Once all of her medical work has been completed, we’ll continue searching for a loving home for this sweet girl!
Now that Molly is feeling better, it’s time for her dental surgery! Her teeth need a lot of work and several will have to be removed.
The surgery will consist of pulling all of Molly’s damaged teeth and placing dental implants for the missing ones. This is costly but vital to restoring her bite, especially since she has several teeth that are broken at the gum line, which makes eating and drinking very painful. Without this work, she may even lose her ability to eat solid food in the future.
Molly’s surgery will cost $8,000 and we hope to raise $10,000 total so that we can afford other procedures such as bloodwork and x-rays before we get started with surgery.
She also needs her rabies vaccination and spaying before she can go home for good!
Molly needs her rabies vaccination and spaying before she can go home for good!
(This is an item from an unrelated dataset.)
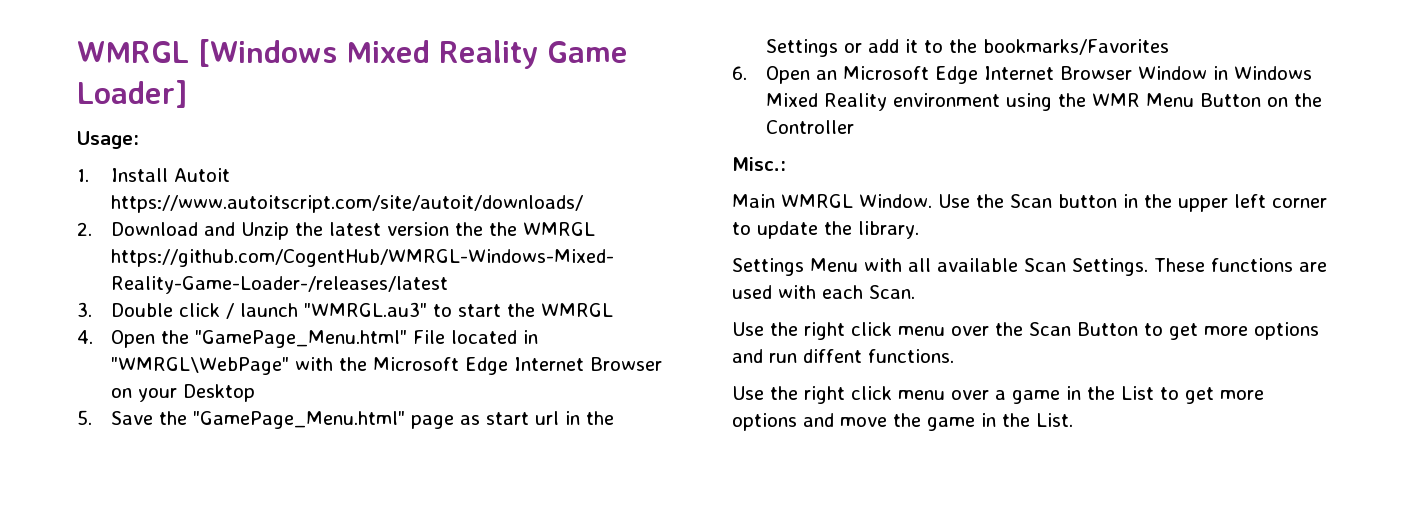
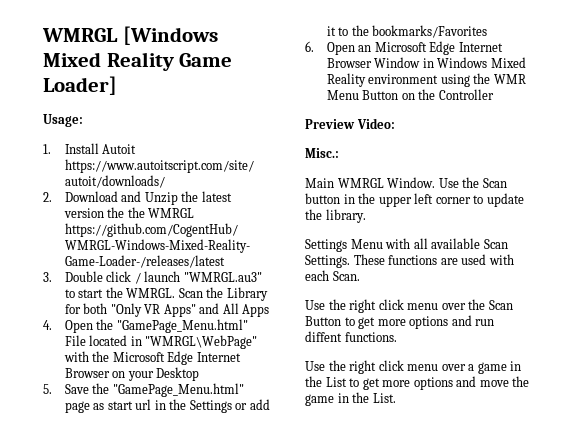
- 3. Double click / launch "WMRGL.au3" to start the WMRGL
+ 3. Double click / launch "WMRGL.au3" to start the WMRGL. Scan the Library for both "Only VR Apps" and All Apps
+ Preview Video:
While you’re at it, why not take care of pet health requirements like these for your own beloved dog?
>Rabies vaccination: While dogs rarely get rabies, if they do contract the virus, it’s fatal to humans. That’s one good reason to get your pooch vaccinated against the disease. It may also be required by law in your area. Killing two birds with one stone means less work for you—and who doesn’t love that?
>Spaying: Spaying a female dog has benefits beyond just preventing unwanted puppies. It can prevent uterine infections, reduce the risk of mammary tumors (as much as 90 percent), decrease aggression and roaming, and more! Some veterinarians believe that spaying is vital for a female dog’s health, while others believe that spaying before the first heat cycle is best. Talk to your vet about what’s right for you and your fur baby!
For about $350 we can get all of this done for Molly. If you can help, please go to our donation page at https://kittenrescue.org/donate/. You can also send a check to Kitten Rescue PO Box 80321, Los Angeles CA 90008 (please write “For Molly” on the memo line). Thank you so much!
Oops! Click Regenerate Content below to try generating this section again.